───── STORED DATA ─────
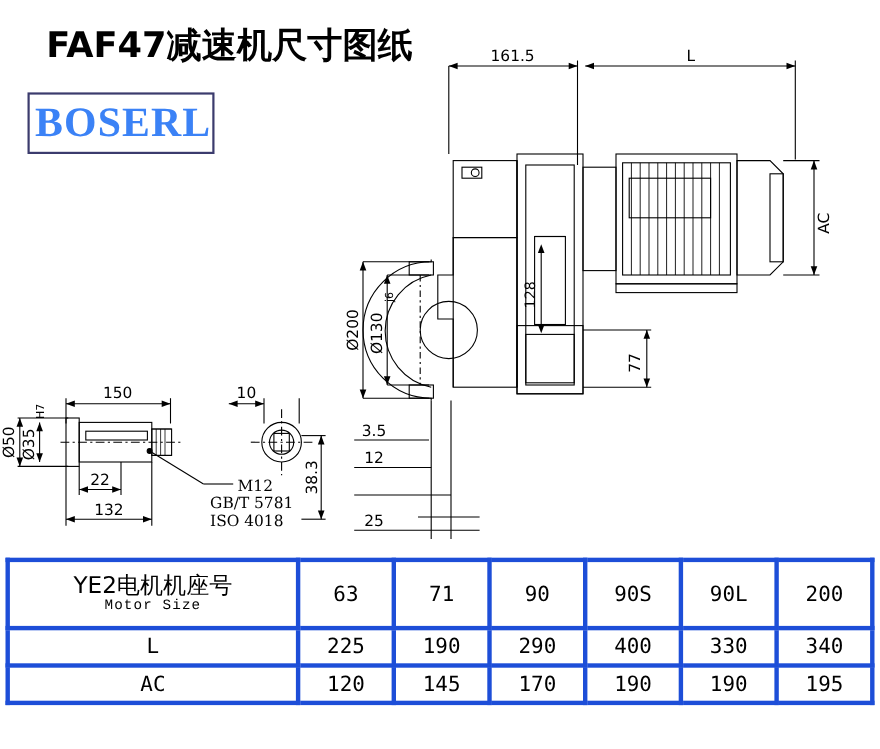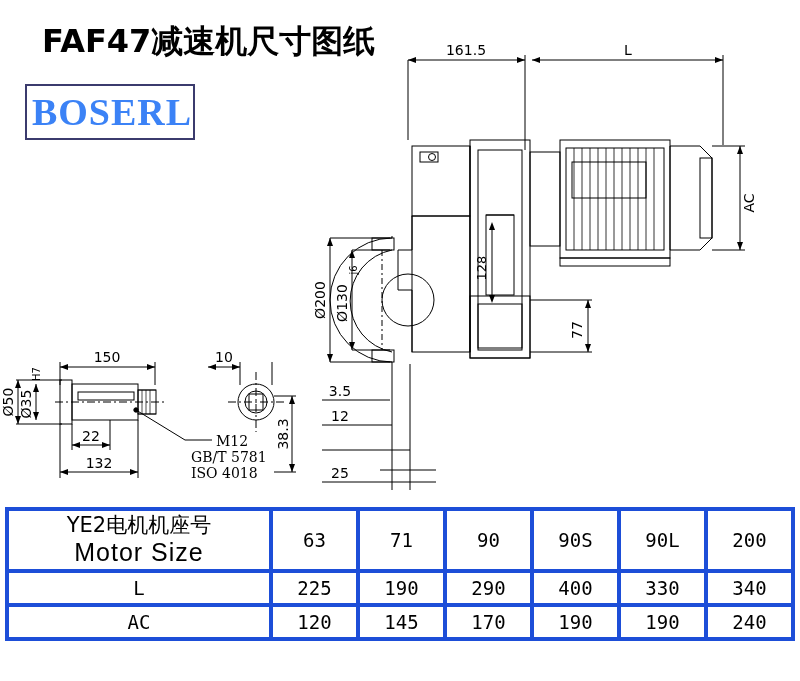--- a/index.html
+++ b/index.html
@@ -94,8 +94,8 @@
     font-size: 21px;
   }
   .head-label .en {
-    font-family: Liberation Sans, sans-serif;
-    font-size: 25px;
+    font-family: Liberation Mono, monospace;
+    font-size: 13px;
     letter-spacing: 1px;
   }
 </style>

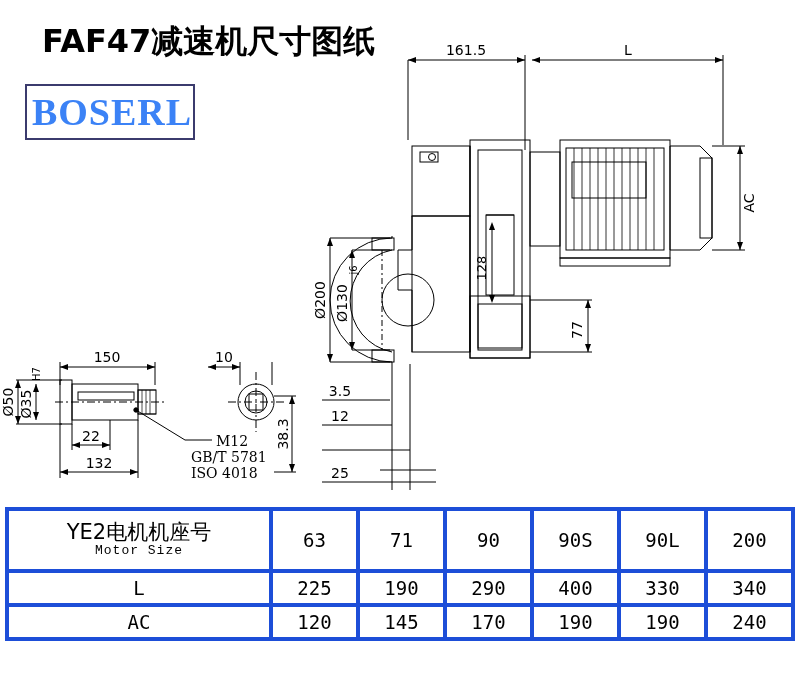--- a/index.html
+++ b/index.html
@@ -330,7 +330,7 @@
         <td>170</td>
         <td>190</td>
         <td>190</td>
-        <td>240</td>
+        <td>195</td>
       </tr>
     </tbody>
   </table>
─────
Excluding images, output exactly the lines from the one that holds "letter-spacing: 1px;" through the final line of the material, both ends included.

■ **WRITTEN RESPONSE**
     letter-spacing: 1px;
   }
 </style>

--- a/index.html
+++ b/index.html
@@ -330,7 +330,7 @@
         <td>170</td>
         <td>190</td>
         <td>190</td>
-        <td>240</td>
+        <td>195</td>
       </tr>
     </tbody>
   </table>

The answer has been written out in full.